[EXTRACTED INFORMATION]
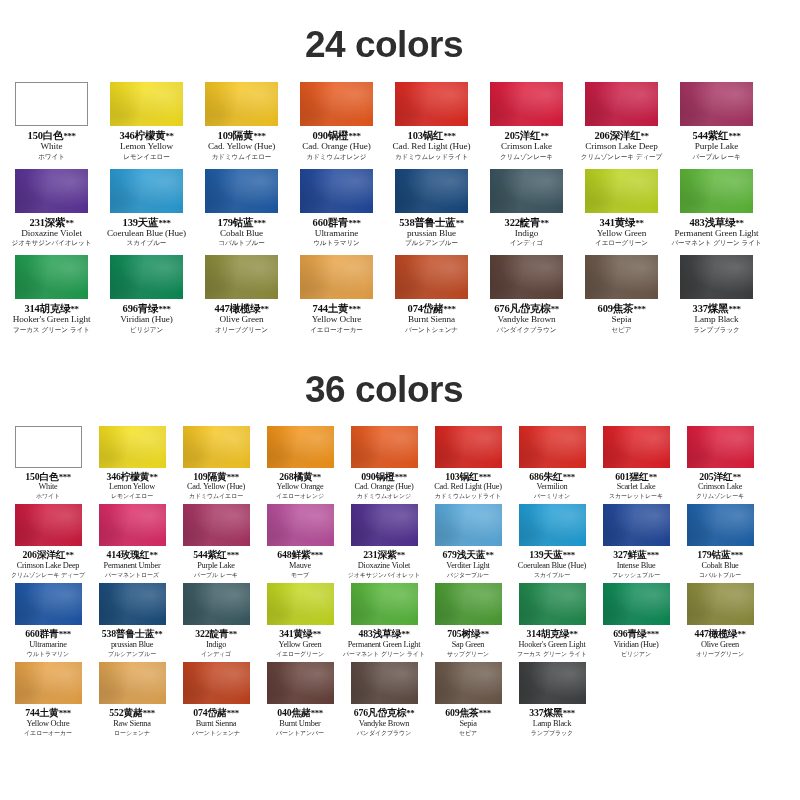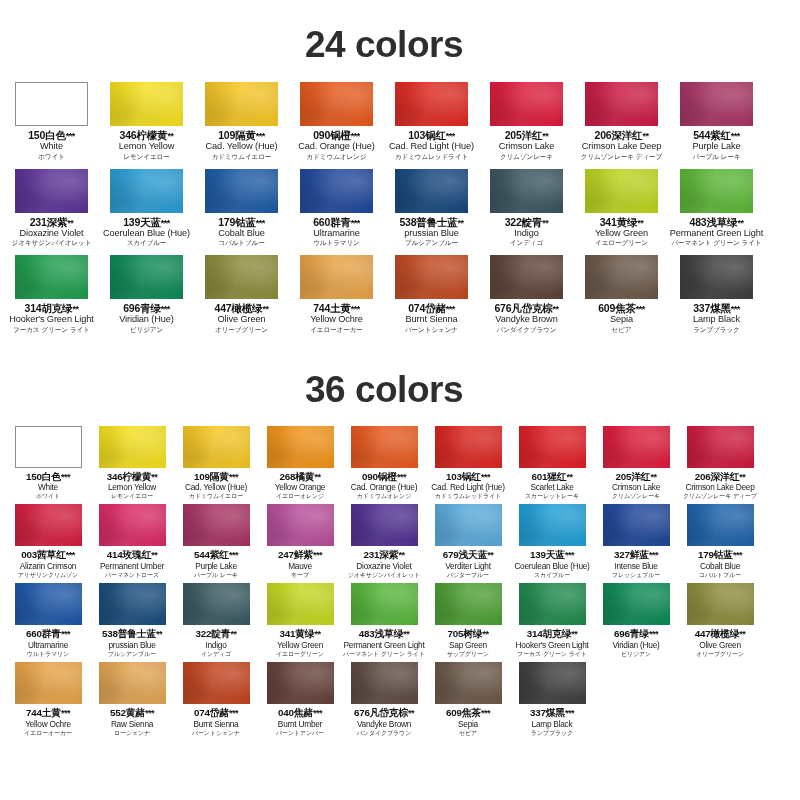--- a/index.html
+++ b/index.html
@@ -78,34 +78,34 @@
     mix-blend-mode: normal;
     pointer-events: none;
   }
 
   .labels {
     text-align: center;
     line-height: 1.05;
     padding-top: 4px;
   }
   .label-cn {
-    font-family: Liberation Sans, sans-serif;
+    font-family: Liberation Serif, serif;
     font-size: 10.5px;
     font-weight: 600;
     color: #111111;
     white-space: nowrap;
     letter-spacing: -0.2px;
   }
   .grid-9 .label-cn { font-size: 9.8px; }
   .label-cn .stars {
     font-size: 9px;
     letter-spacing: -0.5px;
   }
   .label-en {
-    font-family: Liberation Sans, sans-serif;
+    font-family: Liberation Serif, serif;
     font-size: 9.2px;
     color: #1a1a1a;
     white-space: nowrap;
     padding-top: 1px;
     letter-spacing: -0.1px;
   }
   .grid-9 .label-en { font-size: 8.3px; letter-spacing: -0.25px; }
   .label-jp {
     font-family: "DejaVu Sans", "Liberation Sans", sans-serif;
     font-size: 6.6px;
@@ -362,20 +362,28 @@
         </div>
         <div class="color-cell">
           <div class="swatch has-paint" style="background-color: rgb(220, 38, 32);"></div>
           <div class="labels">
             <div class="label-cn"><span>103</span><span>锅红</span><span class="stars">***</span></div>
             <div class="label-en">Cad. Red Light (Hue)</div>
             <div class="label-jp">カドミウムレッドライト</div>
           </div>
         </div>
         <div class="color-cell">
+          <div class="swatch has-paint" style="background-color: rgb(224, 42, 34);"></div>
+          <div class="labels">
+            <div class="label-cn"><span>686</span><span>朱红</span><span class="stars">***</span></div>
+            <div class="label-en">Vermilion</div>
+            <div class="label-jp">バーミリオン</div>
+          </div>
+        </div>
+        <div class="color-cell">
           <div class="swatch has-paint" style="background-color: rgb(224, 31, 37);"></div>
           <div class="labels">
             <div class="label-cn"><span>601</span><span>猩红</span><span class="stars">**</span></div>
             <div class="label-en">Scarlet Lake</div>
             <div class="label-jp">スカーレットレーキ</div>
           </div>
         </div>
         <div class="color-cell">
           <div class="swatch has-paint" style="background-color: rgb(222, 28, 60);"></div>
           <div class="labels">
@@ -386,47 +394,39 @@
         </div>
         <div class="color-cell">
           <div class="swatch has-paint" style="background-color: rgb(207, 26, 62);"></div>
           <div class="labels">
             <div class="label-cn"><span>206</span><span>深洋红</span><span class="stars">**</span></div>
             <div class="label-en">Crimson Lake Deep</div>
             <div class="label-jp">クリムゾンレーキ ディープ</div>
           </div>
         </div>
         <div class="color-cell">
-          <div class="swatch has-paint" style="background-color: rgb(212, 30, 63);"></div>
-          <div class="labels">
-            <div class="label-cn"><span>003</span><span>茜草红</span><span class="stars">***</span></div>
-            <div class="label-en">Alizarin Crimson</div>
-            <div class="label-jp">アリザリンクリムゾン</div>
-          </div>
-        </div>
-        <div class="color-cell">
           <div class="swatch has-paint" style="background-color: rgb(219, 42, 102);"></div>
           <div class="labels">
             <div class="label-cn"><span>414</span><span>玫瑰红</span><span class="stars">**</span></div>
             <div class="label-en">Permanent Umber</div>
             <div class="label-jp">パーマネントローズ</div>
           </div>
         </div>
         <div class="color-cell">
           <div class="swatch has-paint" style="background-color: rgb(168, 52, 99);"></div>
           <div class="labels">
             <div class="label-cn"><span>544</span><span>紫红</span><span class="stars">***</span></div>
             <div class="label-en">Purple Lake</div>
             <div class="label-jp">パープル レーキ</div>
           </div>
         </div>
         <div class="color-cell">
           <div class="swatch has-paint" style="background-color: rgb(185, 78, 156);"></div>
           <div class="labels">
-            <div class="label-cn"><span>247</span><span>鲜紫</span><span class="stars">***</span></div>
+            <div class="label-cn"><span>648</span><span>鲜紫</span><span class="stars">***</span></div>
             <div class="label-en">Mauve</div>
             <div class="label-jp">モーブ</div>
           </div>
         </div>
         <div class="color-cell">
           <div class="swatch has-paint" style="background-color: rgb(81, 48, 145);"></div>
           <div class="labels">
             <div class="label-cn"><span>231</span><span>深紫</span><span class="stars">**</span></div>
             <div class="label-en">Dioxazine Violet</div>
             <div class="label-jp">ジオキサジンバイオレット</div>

[ACTIVITY] Return every line in the records that includes the string "font".

[YOUR RESPONSE]
-    font-family: Liberation Sans, sans-serif;
+    font-family: Liberation Serif, serif;
     font-size: 10.5px;
     font-weight: 600;
   .grid-9 .label-cn { font-size: 9.8px; }
     font-size: 9px;
-    font-family: Liberation Sans, sans-serif;
+    font-family: Liberation Serif, serif;
     font-size: 9.2px;
   .grid-9 .label-en { font-size: 8.3px; letter-spacing: -0.25px; }
     font-family: "DejaVu Sans", "Liberation Sans", sans-serif;
     font-size: 6.6px;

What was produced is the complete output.